Our body needs fat to function properly. Form or a cushion around our organs, they support hormonal function, help us store energy and vitamins, and regulate body temperature.
The essential body fat percentages (as you need it to live) for men are around 2–5% and 10–13% in women. Losing weight to approach these percentages, however, is an ordeal. Don't believe it? Ask any body builder. On the other hand, getting to the opposite excesses has become too, too simple.
Obesity it is on the rise everywhere in industrialized countries, and is fast becoming the norm. In some countries the share of obese people touch 40%. It goes without saying that the consequences are dire: cardiovascular disease, type 2 diabetes, obstructive sleep apnea, some cancers, osteoarthritis and asthma.
Ah! I forgot (it must be said): obesity ages the brain. Quickly. If we consider parameters such as brain volume, cortical thickness and surface area, the brain of obese people is, on average, about 10 years older than that of non-obese people. Losing weight is essential to avoid damage, but can it do even more?
Does losing weight rejuvenate the brain?
Is brain aging associated with obesity reversible? A new study (I link it here) seems to show this very clearly.
- 87 participants the study (65 females, 22 males) had an average BMI of about 44 (very obese). It is the kind of obesity that forces you to surgically lose weight operations.
The researchers used a large dataset from MRI scans to develop a brain age assessment model, and tested this model on a control group. Result? Obesity is related to a brain that is about 7 years older. And then these people had surgery.

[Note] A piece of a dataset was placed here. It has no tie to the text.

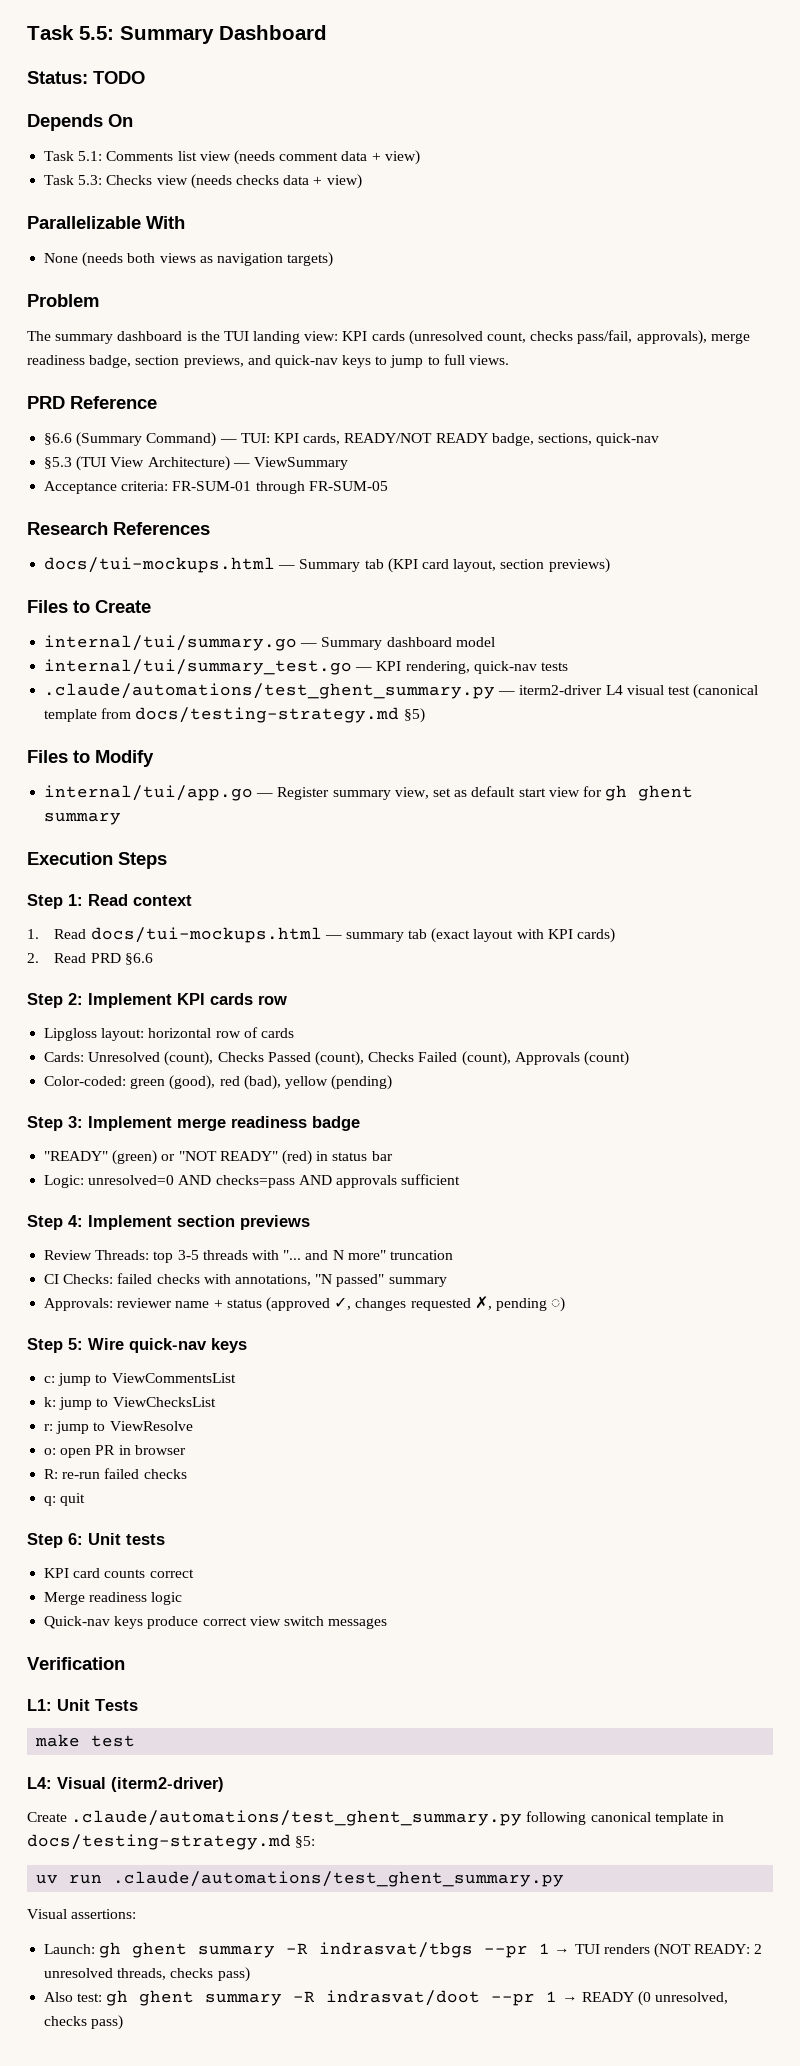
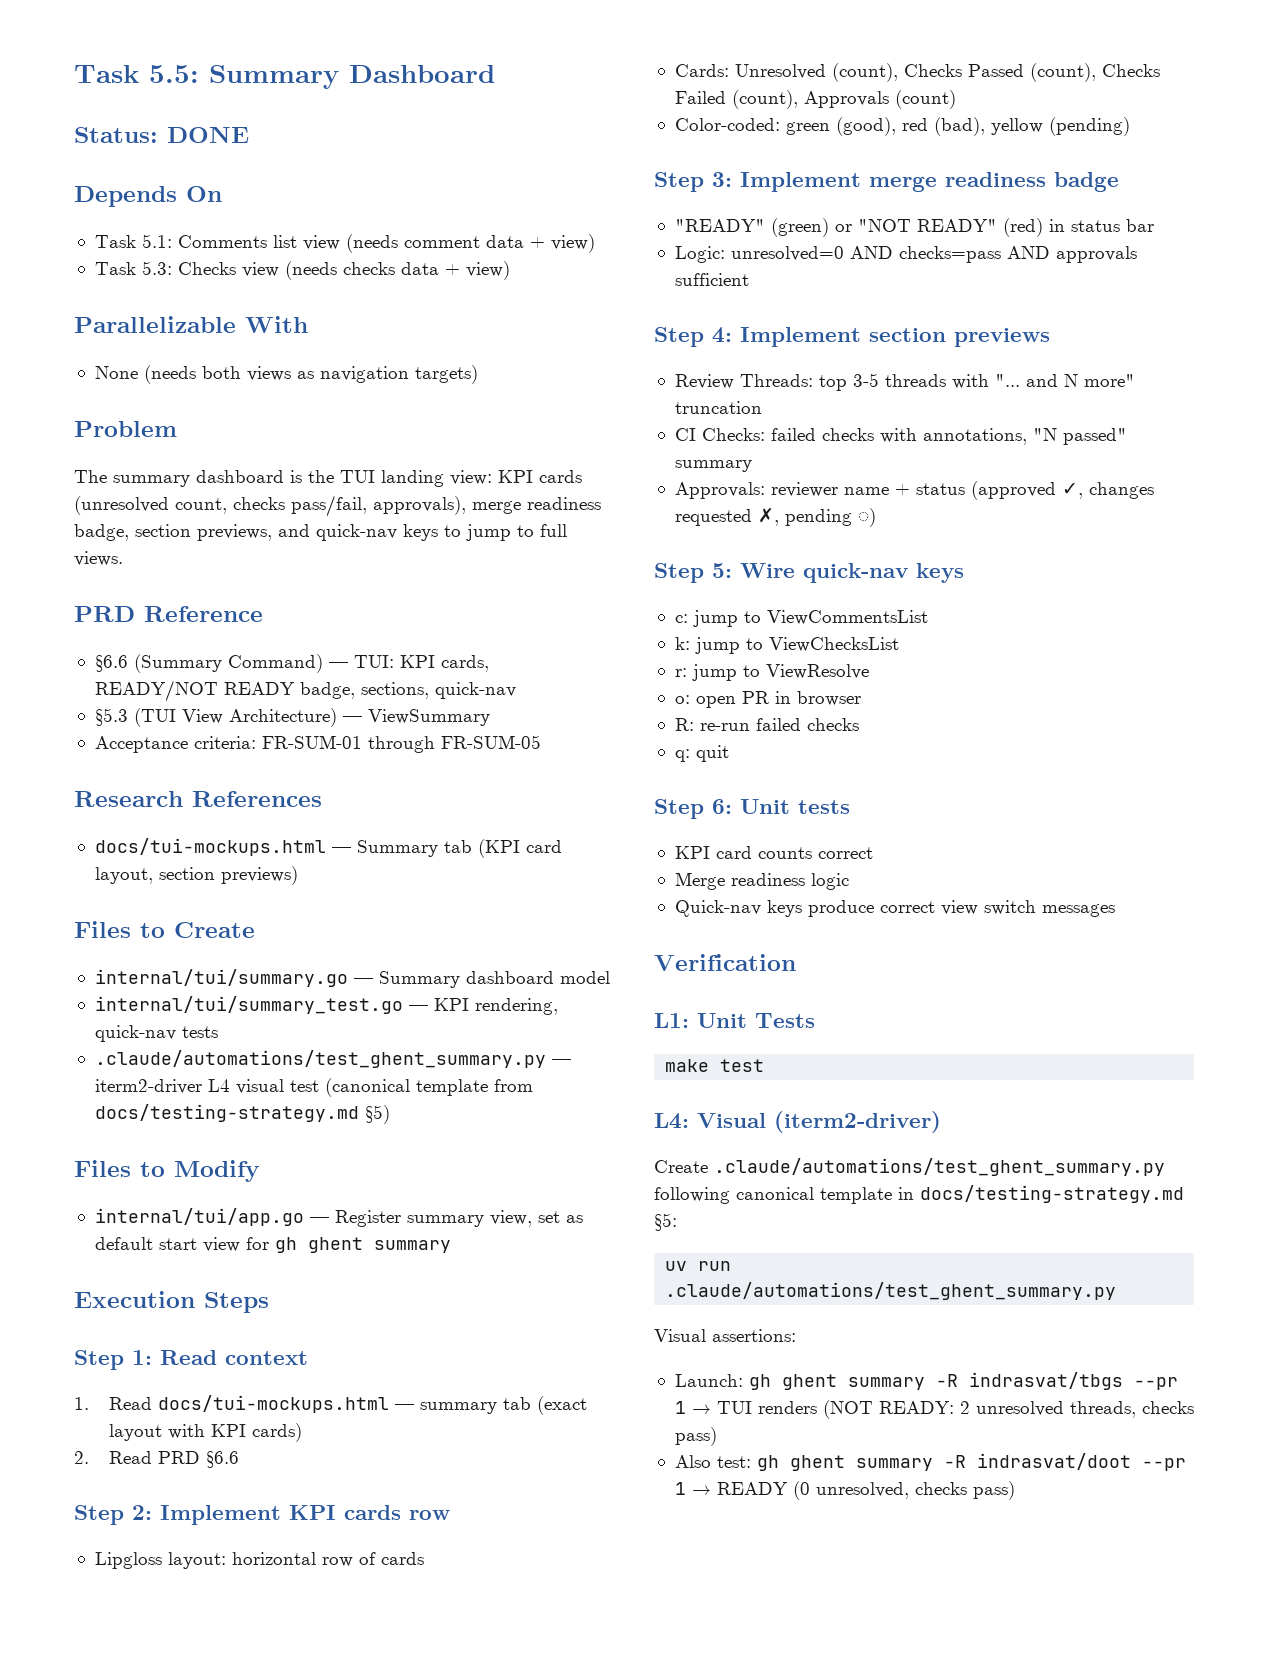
- Status: TODO
+ Status: DONE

What happened after the bariatric surgery?
Participants' brains were evaluated before surgery and 4, 12, and 24 months after surgery. The brain is rejuvenated by 2,9 and 5,6 years respectively, and of course many other parameters have improved (blood pressure and insulin resistance above all).

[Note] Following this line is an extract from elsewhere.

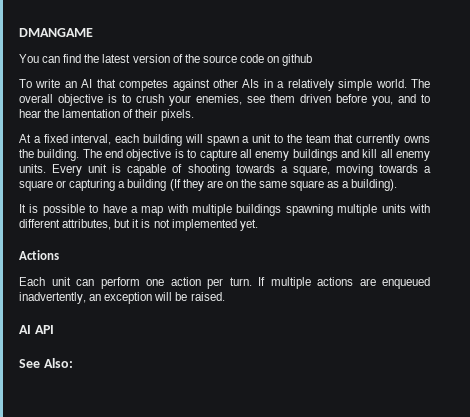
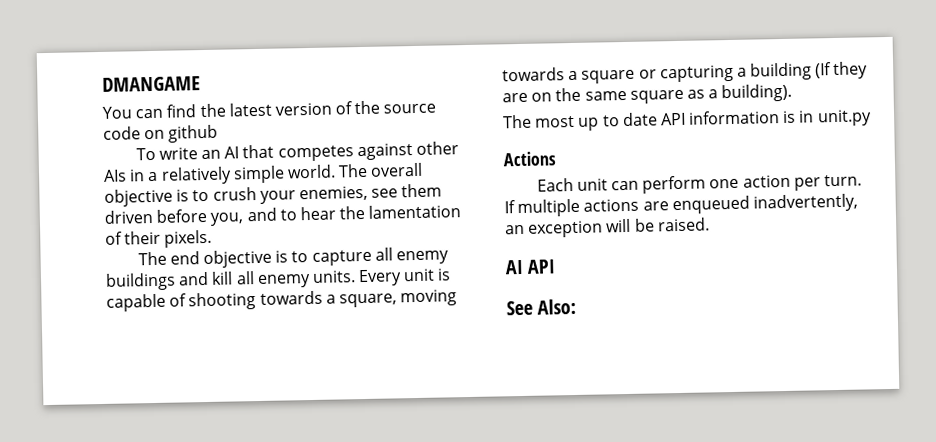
- At a fixed interval, each building will spawn a unit to the team that currently owns the building.
- It is possible to have a map with multiple buildings spawning multiple units with different attributes, but it is not implemented yet.
+ The most up to date API information is in unit.py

It makes sense: Losing excess weight improves many health indicators, and any of these can affect brain age. Of course, maybe the MRI will not capture some subtle aspects of brain aging, and we need to evaluate the "rejuvenation" in people with more moderate obesity, but the data is absolutely relevant.
It could guide future approaches to treatment, and motivate obese people even more to lose weight: a more intelligent choice than ever.